On connaissait la normalité gouvernementale, on connaissait l’incompétence gouvernementale, elle devait nécessairement mener à la décomposition de la majorité et du gouvernement.
Déjà les communistes et Jean-Luc Mélenchon avaient donné le signal avec la CGT de la contestation de « l’immobilisme gouvernementale ».
Désormais, ce sont les écologistes et une partie de la gauche socialiste qui s’en prennent ouvertement aux mesures qui ont été négociée par le Président de la République dans le cadre du traité européen.
Ainsi, une partie de la majorité qui fait partie du gouvernement accepte de voter un budget de rigueur mais refuse de s’engager sur le traité qui rend nécessaire cette rigueur. Comprenne qui pourra, sinon que l’inexistence du 1er Ministre est patente au sein de son gouvernement, mais surtout que la France perd toute crédibilité sur le plan international.

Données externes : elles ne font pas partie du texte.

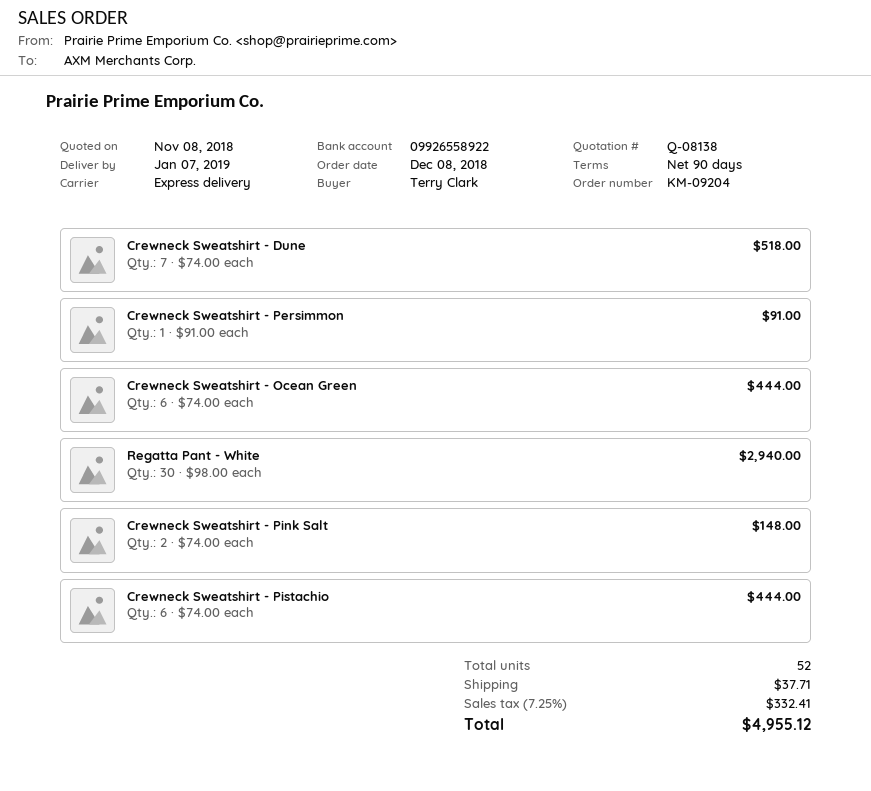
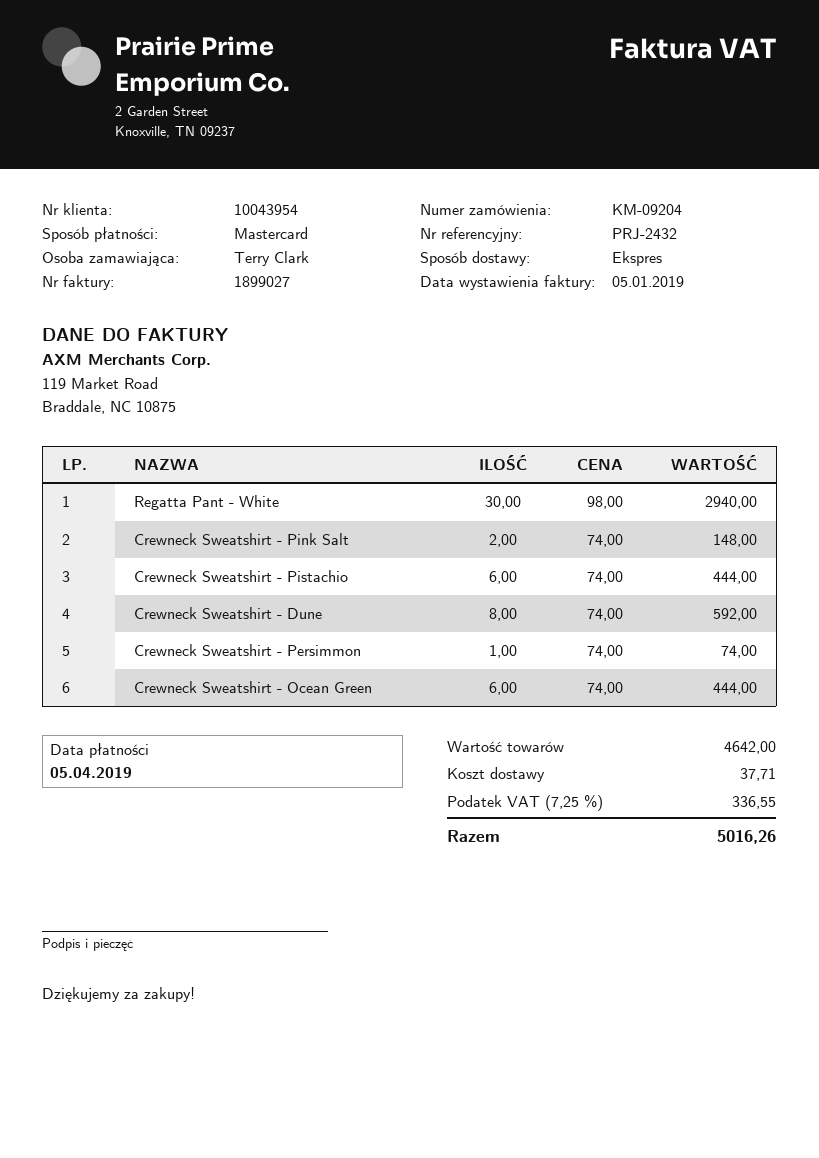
Crewneck Sweatshirt - Dune: 7 x 74.00 = 518.00 -> 8 x 74.00 = 592.00
Crewneck Sweatshirt - Persimmon: 1 x 91.00 = 91.00 -> 1 x 74.00 = 74.00
tax: 7.25% = 332.41 -> 7.25% = 336.55
total: 4955.12 -> 5016.26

Nous allons directement dans une situation de plus en plus grave, puisque les dépenses publiques augmentent (avec 40.000 enseignants supplémentaires en 2013) et que l’on ne connait pas toujours pas l’ampleur des économies budgétaires dont on parle mais beaucoup mais dont on ne voit rien venir.

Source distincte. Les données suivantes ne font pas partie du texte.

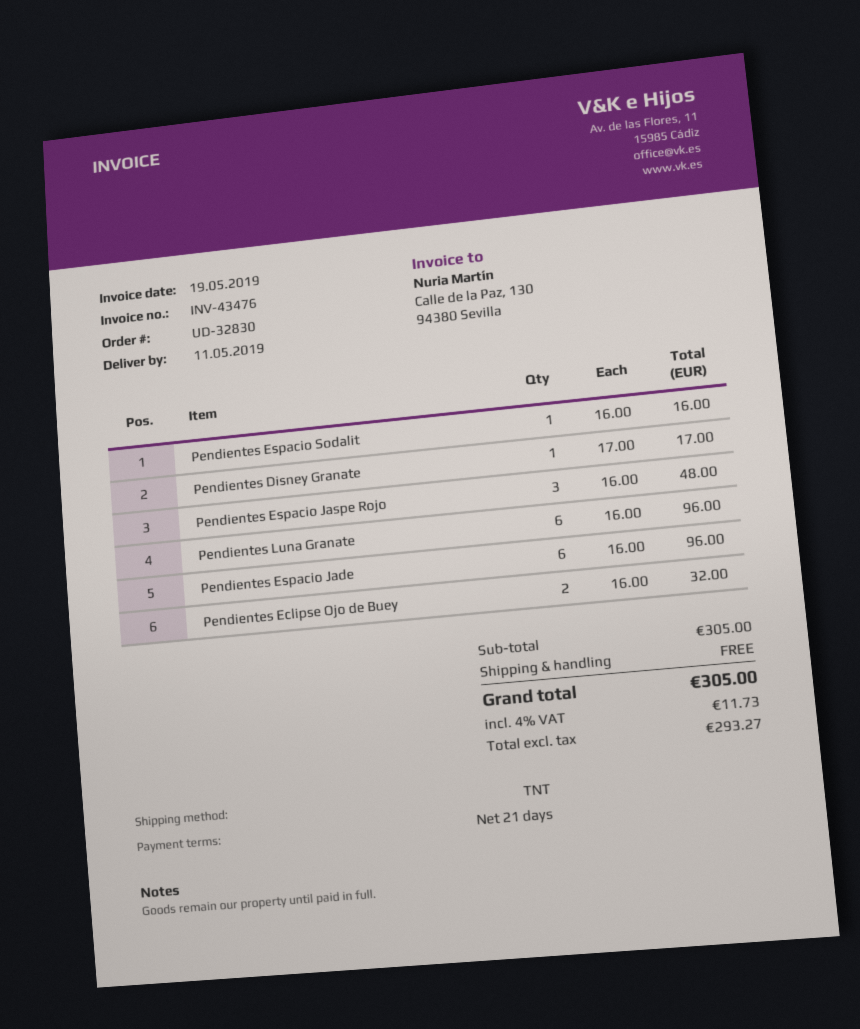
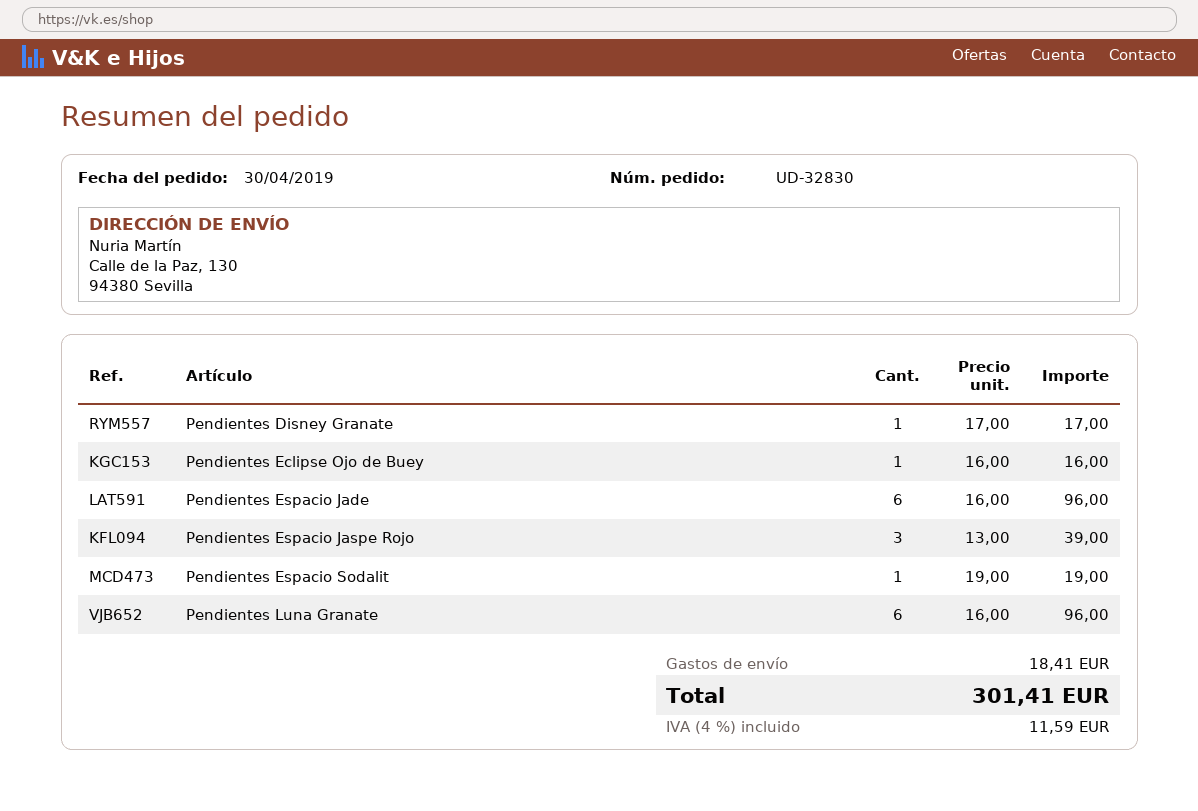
Pendientes Espacio Sodalit: 1 x 16.00 = 16.00 -> 1 x 19.00 = 19.00
Pendientes Espacio Jaspe Rojo: 3 x 16.00 = 48.00 -> 3 x 13.00 = 39.00
Pendientes Eclipse Ojo de Buey: 2 x 16.00 = 32.00 -> 1 x 16.00 = 16.00
shipping: 0.00 -> 18.41
tax: 4% = 11.73 -> 4% = 11.59
total: 305.00 -> 301.41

En revanche, 20 mesures supplémentaires d’augmentation de la fiscalité des particuliers et des entreprises sont d’ores et déjà programmées.

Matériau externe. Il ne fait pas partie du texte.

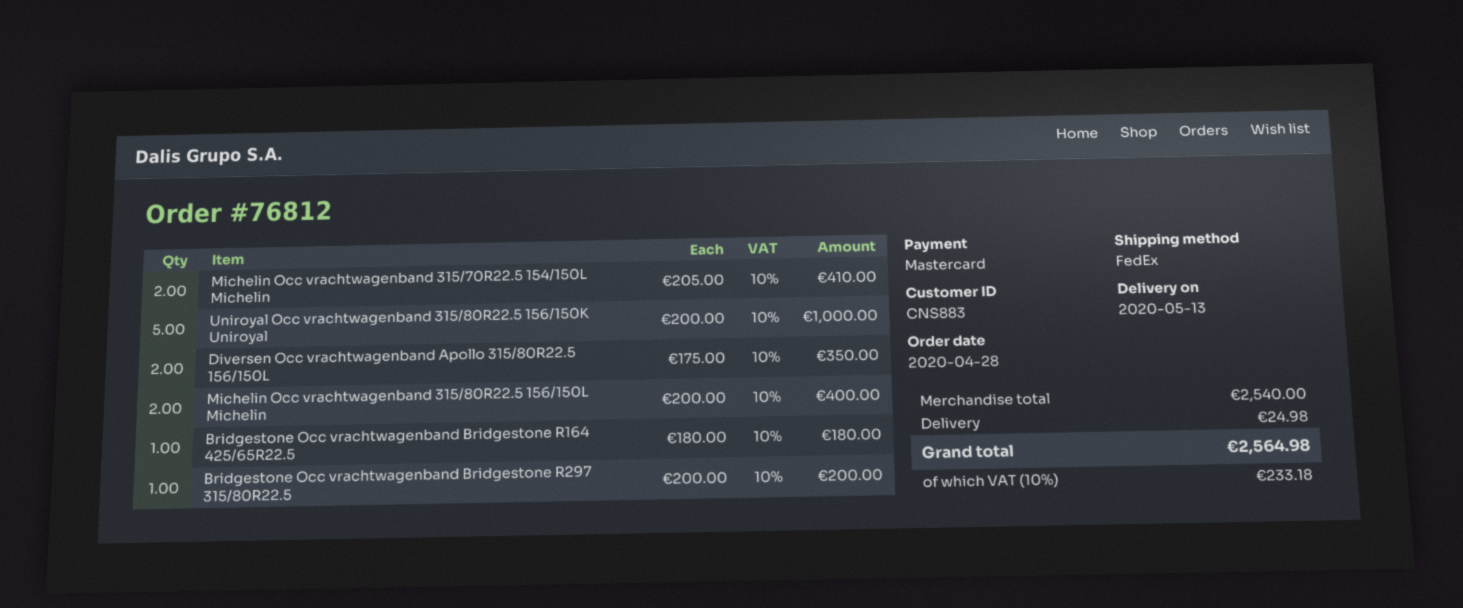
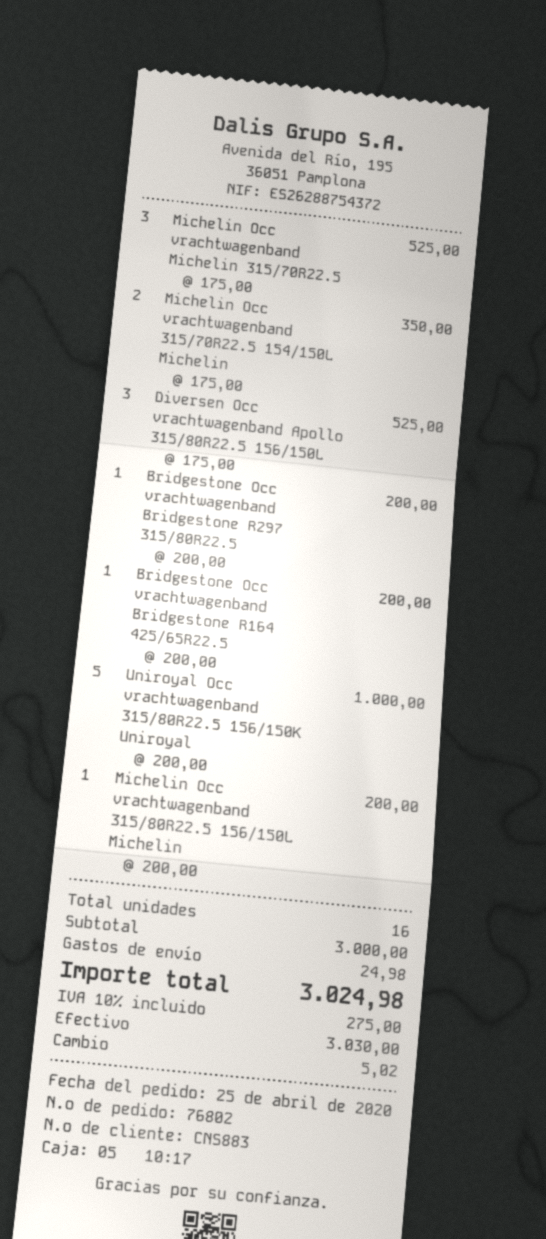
order number: 76812 -> 76802
order date: 2020-04-28 -> 2020-04-25
payment method: Mastercard -> cash
Michelin Occ vrachtwagenband 315/70R22.5 154/150L Michelin: 2 x 205.00 = 410.00 -> 2 x 175.00 = 350.00
Diversen Occ vrachtwagenband Apollo 315/80R22.5 156/150L: 2 x 175.00 = 350.00 -> 3 x 175.00 = 525.00
Michelin Occ vrachtwagenband 315/80R22.5 156/150L Michelin: 2 x 200.00 = 400.00 -> 1 x 200.00 = 200.00
Bridgestone Occ vrachtwagenband Bridgestone R164 425/65R22.5: 1 x 180.00 = 180.00 -> 1 x 200.00 = 200.00
Michelin Occ vrachtwagenband Michelin 315/70R22.5: none -> 3 x 175.00 = 525.00
subtotal: 2540.00 -> 3000.00
tax: 10% = 233.18 -> 10% = 275.00
total: 2564.98 -> 3024.98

Téléchargement Les 20 mesures fiscales d'Hollande
On croyait que la crise européenne était sur le point de s’améliorer avec les décisions courageuses de la BCE, mais la crainte aujourd’hui c’est que l’incompétence gouvernementale française très inférieure au courage de Mario Monti en Italie et de Mariano Rajoy en Espagne, nous singularise dans les mauvais élèves de l’Europe.
Il ne s’agit plus de comparer la France avec l’Allemagne, si cela continue c’est la situation grecque qui nous attend.